Aller au contenu

Lettres persanes/Lettre 123

La bibliothèque libre.
Texte établi par André LefèvreA. Lemerre (p. 72-74).

LETTRE CXXIII.

USBEK AU MÊME.


La douceur du gouvernement contribue merveilleusement à la propagation de l’espèce. Toutes les républiques en sont une preuve constante ; et, plus que toutes, la Suisse et la Hollande, qui sont les deux plus mauvais pays de l’Europe, si l’on considère la nature du terrain, et qui cependant sont les plus peuplés.

Rien n’attire plus les étrangers que la liberté, et l’opulence qui la suit toujours : l’une se fait rechercher par elle-même, et les besoins attirent dans les pays où l’on trouve l’autre.

L’espèce se multiplie dans un pays où l’abondance fournit aux enfants, sans rien diminuer de la subsistance des pères.

L’égalité même des citoyens, qui produit ordinairement de l’égalité dans les fortunes, porte l’abondance et la vie dans toutes les parties du corps politique, et la répand partout.

Il n’en est pas de même des pays soumis au pouvoir arbitraire : le prince, les courtisans et quelques particuliers, possèdent toutes les richesses, pendant que tous les autres gémissent dans une pauvreté extrême.

Si un homme est mal à son aise, et qu’il sente qu’il fera des enfants plus pauvres que lui, il ne se mariera pas ; ou, s’il se marie, il craindra d’avoir un trop grand nombre d’enfants, qui pourroient achever de déranger sa fortune, et qui descendroient de la condition de leur père.

J’avoue que le rustique ou paysan, étant une fois marié, peuplera indifféremment, soit qu’il soit riche, soit qu’il soit pauvre ; cette considération ne le touche pas : il a toujours un héritage sûr à laisser à ses enfants, qui est son hoyau, ; et rien ne l’empêche de suivre aveuglément l’instinct de la nature.

Mais à quoi sert dans un État ce nombre d’enfants qui languissent dans la misère ? Ils périssent presque tous à mesure qu’ils naissent ; ils ne prospèrent jamais ; faibles et débiles, ils meurent en détail de mille manières, tandis qu’ils sont emportés en gros par les fréquentes maladies populaires, que la misère et la mauvaise nourriture produisent toujours ; ceux qui en échappent atteignent l’âge viril sans en avoir la force, et languissent tout le reste de leur vie.

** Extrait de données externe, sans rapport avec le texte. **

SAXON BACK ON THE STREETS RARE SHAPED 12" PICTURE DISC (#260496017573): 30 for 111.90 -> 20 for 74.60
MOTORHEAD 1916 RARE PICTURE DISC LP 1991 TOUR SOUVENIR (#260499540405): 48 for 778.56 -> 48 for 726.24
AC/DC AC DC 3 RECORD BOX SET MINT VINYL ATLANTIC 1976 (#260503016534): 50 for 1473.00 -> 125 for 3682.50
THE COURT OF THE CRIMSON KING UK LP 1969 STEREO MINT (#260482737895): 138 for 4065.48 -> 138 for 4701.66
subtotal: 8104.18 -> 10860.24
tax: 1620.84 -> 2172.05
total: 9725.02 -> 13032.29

Les hommes sont comme les plantes, qui ne croissent jamais heureusement si elles ne sont bien cultivées : chez les peuples misérables, l’espèce perd, et même quelquefois dégénère.

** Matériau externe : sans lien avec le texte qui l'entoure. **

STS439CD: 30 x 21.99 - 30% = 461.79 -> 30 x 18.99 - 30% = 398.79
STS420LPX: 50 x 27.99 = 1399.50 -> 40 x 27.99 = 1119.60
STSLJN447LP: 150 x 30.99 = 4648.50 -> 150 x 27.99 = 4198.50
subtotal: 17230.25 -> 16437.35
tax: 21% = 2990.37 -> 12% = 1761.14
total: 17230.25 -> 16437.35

La France peut fournir un grand exemple de tout ceci. Dans les guerres passées, la crainte où étoient tous les enfants de famille qu’on ne les enrolât dans la milice les obligeoit de se marier, et cela dans un âge trop tendre, et dans le sein de la pauvreté. De tant de mariages, il naissoit bien des enfants, que l’on cherche encore en France, et que la misère, la famine et les maladies en ont fait disparaître.

Que si, dans un ciel aussi heureux, dans un royaume aussi policé que la France, on fait de pareilles remarques, que sera-ce dans les autres États ?

De Paris, le 23 de la lune de Rhamazan 1718.